An introduction to the new rate-limiting middleware available in ASP.NET Core and how it compares to the AspNetCoreRateLimit package that solves the same task.

Introduction

Since I learned that ASP.NET Core 7 and newer come with built-in rate limiting I have wanted to try it out. I finally had some time to check it out and here's what I've found so far. This introduces rate limiting in ASP.NET Core using both the built-in option and AspNetCoreRateLimit.

Background

A quick comment before we begin. I've blogged about this subject in the past, so I would recommend you to read through this post: Rate limiting API requests with ASP.NET Core and AspNetCoreRateLimit. In this post, I'll be comparing the built-in rate limiting feature in ASP.NET Core with AspNetCoreRateLimit. I'll try to summarize the previous post here but for the full experience, consider reading both posts.
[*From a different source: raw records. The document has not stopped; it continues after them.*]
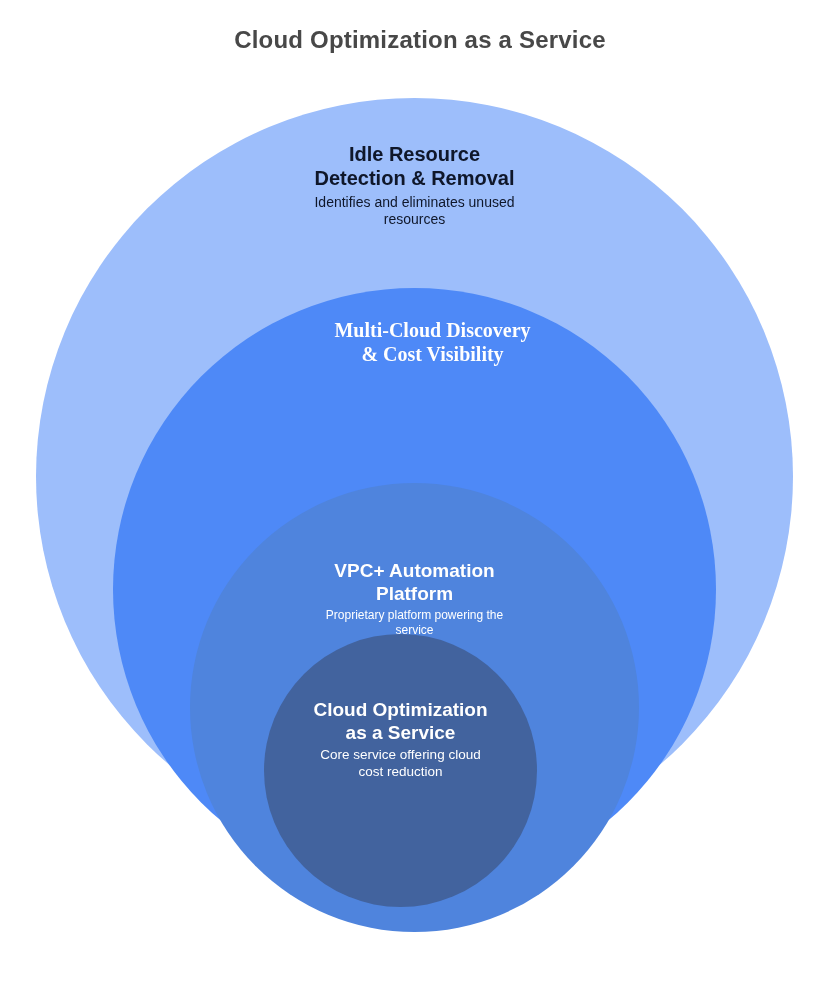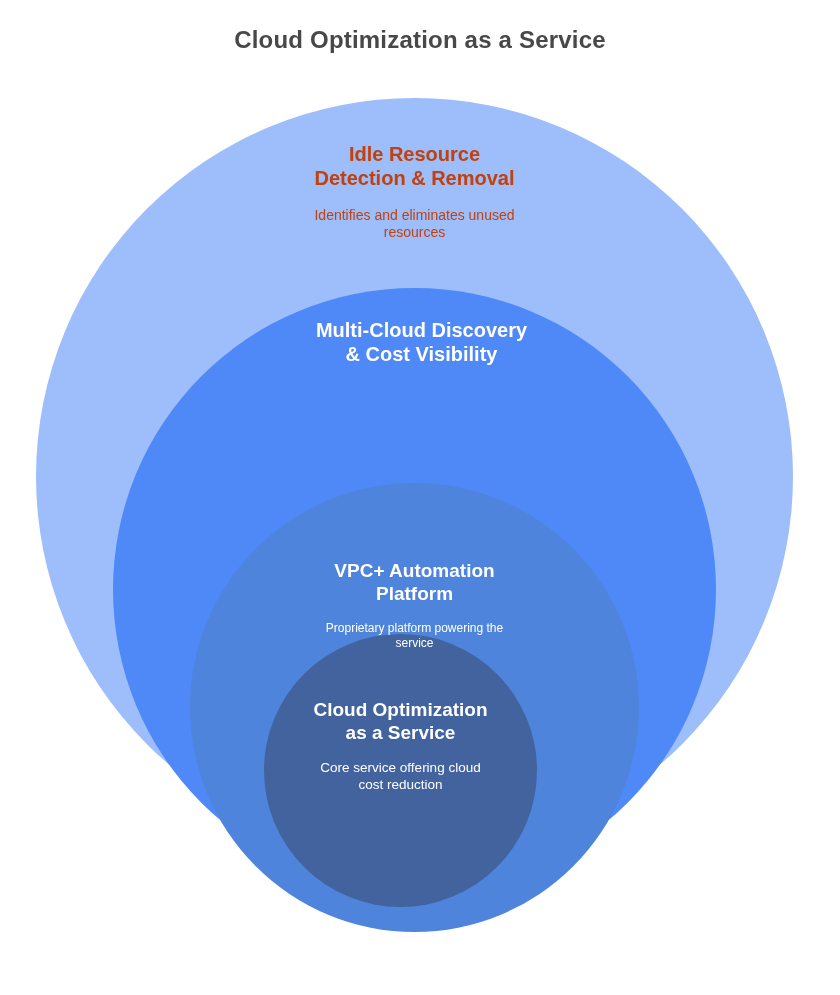"Idle Resource Detection & Removal" div.layer-label { color: #c2410c -> #0f172a }
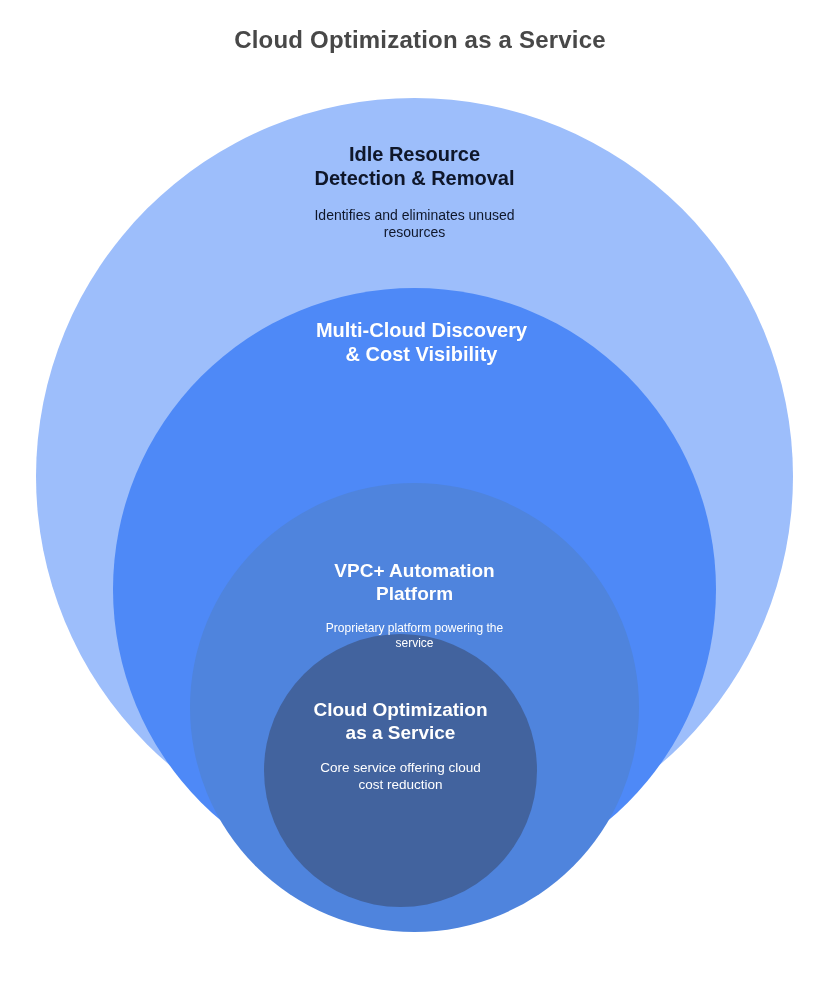"Identifies and eliminates unused" .layer-desc { margin-top: 16px -> 3px }
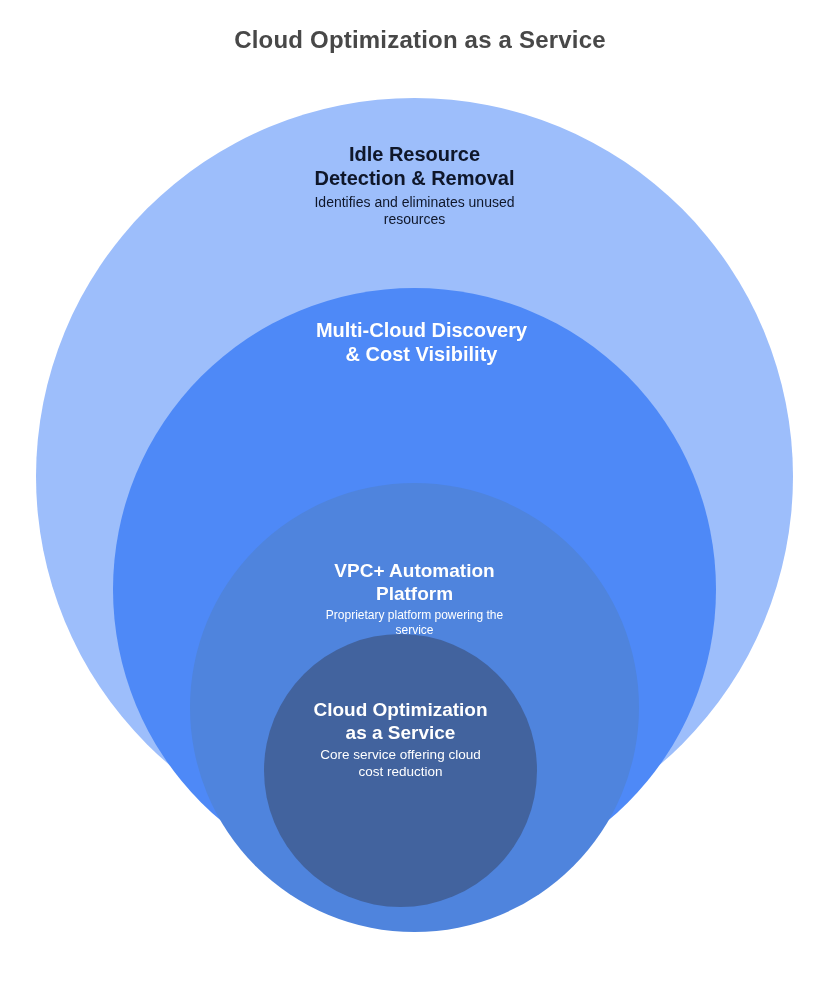"Multi-Cloud Discovery & Cost Visibility" #label-2 { font-family: none -> Liberation Serif, serif; left: 120px -> 131px }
Rate-limiting in ASP.NET Core

Rate limiting in a web application is typically about ... well limiting the number of requests processed by the web application. For public APIs, you quickly need some way of limiting how many requests your users can make. There's a range of possibilities as to how to implement this, whether this is based on the client's IP address, an API key/token, or something third. To compare the examples in this post with the previous post about AspNetCoreRateLimit, I'll implement rate limiting based on an API key.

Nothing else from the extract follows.